While Loughborough University says that it has produced two courses for about £10,000 each, the University of Dundee has allocated £130,000 to a programme that has so far produced one course, although another is imminent.
Meanwhile, the University of Edinburgh, which was the first university in the UK to produce a Mooc since the term was popularised in 2012, said that its three FutureLearn Moocs came at a total cost of £150,000 – the same amount, a spokeswoman said, as the courses it developed for other platforms, which include the US Mooc giant Coursera.
THE asked 27 UK universities – almost all those now on FutureLearn – the cost per course of their Moocs on the platform. Thirteen institutions provided information.
The average cost per Mooc, based on information on 20 courses from nine institutions that provided both total costs including staffing and a definitive number of courses developed, was £29,356.
That figure is broadly in keeping with the expected cost given by Martin Bean, the former vice-chancellor of the Open University, which owns FutureLearn. Mr Bean said two years ago that a FutureLearn Mooc would cost “around £30,000” to develop.
However, Dundee’s proposed spend, which includes “significant external sponsorship”, was not included, since it is unclear how many courses will be funded.
Nigel Smith, head of content at FutureLearn, said that the organisation did not offer guidance on how much a university should spend on a course, since each institution had its own set of processes and resource levels.
“We do make recommendations, however, on what elements might go into making a successful course,” he said. “These include staff time, including project management, and video production. It’s important to us that our partners create a sustainable product.”
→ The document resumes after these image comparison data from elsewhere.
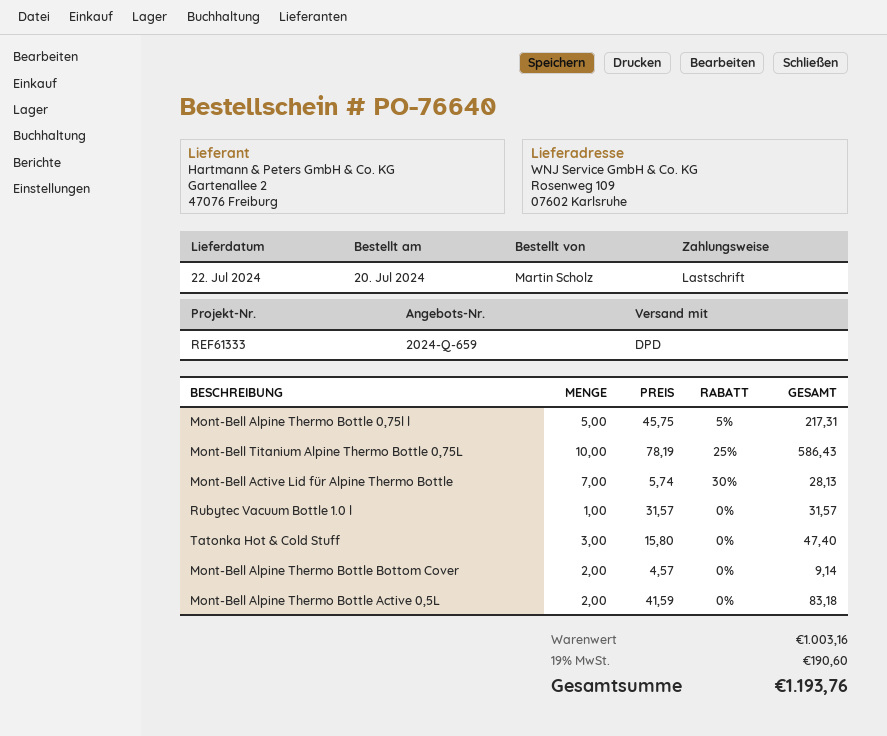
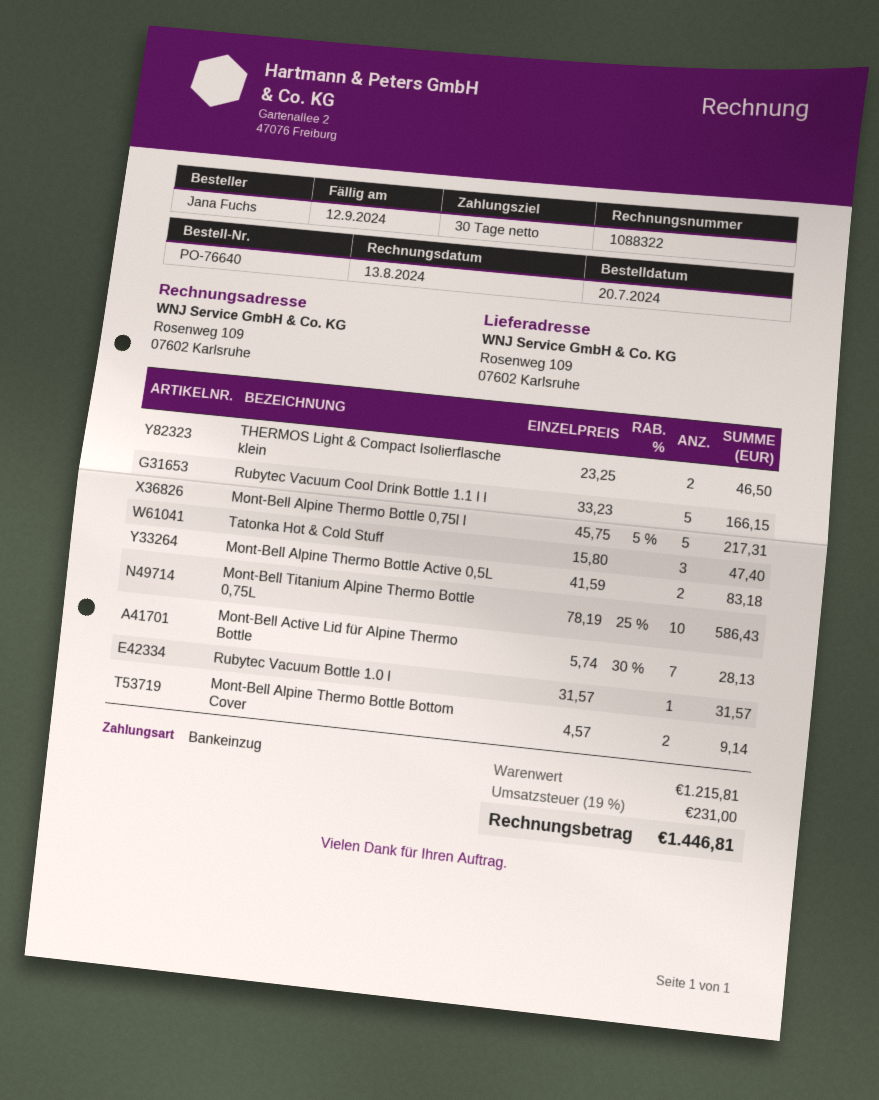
ordered by: Martin Scholz -> Jana Fuchs
THERMOS Light & Compact Isolierflasche klein: none -> 2 x 23.25 = 46.50
Rubytec Vacuum Cool Drink Bottle 1.1 l l: none -> 5 x 33.23 = 166.15
subtotal: 1003.16 -> 1215.81
tax: 19% = 190.60 -> 19% = 231.00
total: 1193.76 -> 1446.81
Experimenting and showcasing
According to a 2014 analysis by THE, based on statistics for 20 of FutureLearn’s first 29 courses, an average of 10,694 learners registered for each Mooc. Some 13 per cent of these were deemed to have “fully participated”, meaning that they had completed all the online assessments and taken part in a majority of the course activities.
Sarah Speight, professor of higher education and academic director of online learning at the University of Nottingham, which spent an average of just £15,776 on each of its three Moocs, said that her institution had used its early online courses to “experiment, try out different formats [and] different models”.
“One of the ways in which we make the investment in Moocs efficient is by ensuring that [they] can be repurposed – this can be by reusing content for undergraduate and postgraduate courses,” she said.
There was also a “showcasing” dimension to Moocs, she said, referring to how many universities see them as a way to tempt users on to paid courses.
“We believe we have attracted postgraduate applicants…but we don’t expect to recruit large numbers of Mooc learners to our campus-based courses. That’s too big a leap.”
Among other universities that provided data, the University of Bristol said that its two courses had cost £40,00 each, the London School of Hygiene and Tropical Medicine estimated that its Mooc had cost “£20,000 to £30,000”, the University of Leicester put the total cost of its two Moocs at £50,300, and the University of Bath spent £30,000 on each of its three courses. Glasgow put the costs of two internally developed Moocs at £30,000 each, while a third course, produced in collaboration with the BBC – which carried out filming – cost the university £10,000.
Several universities gave figures that did not include staff costs. These included Queen’s University Belfast, which has spent a total of £100,000 on four Moocs, and Lancaster University, which said that the video production costs for its six Moocs had totalled £66,000. The University of East Anglia hired a “digital learning designer” at a cost of £20,000, while “film-making and resource creation” had cost “£5,000 to £15,000” for each of its eight courses.
The universities of Reading, Exeter and Warwick, and King’s College London, did not give details of their Mooc spend, saying that the information would prejudice their commercial interests. The University of Birmingham and the Open University said that the costs of their courses “vary greatly”, but did not provide any details, and the University of Aberdeen said that its Mooc programme was at too early a stage to know the financial implications.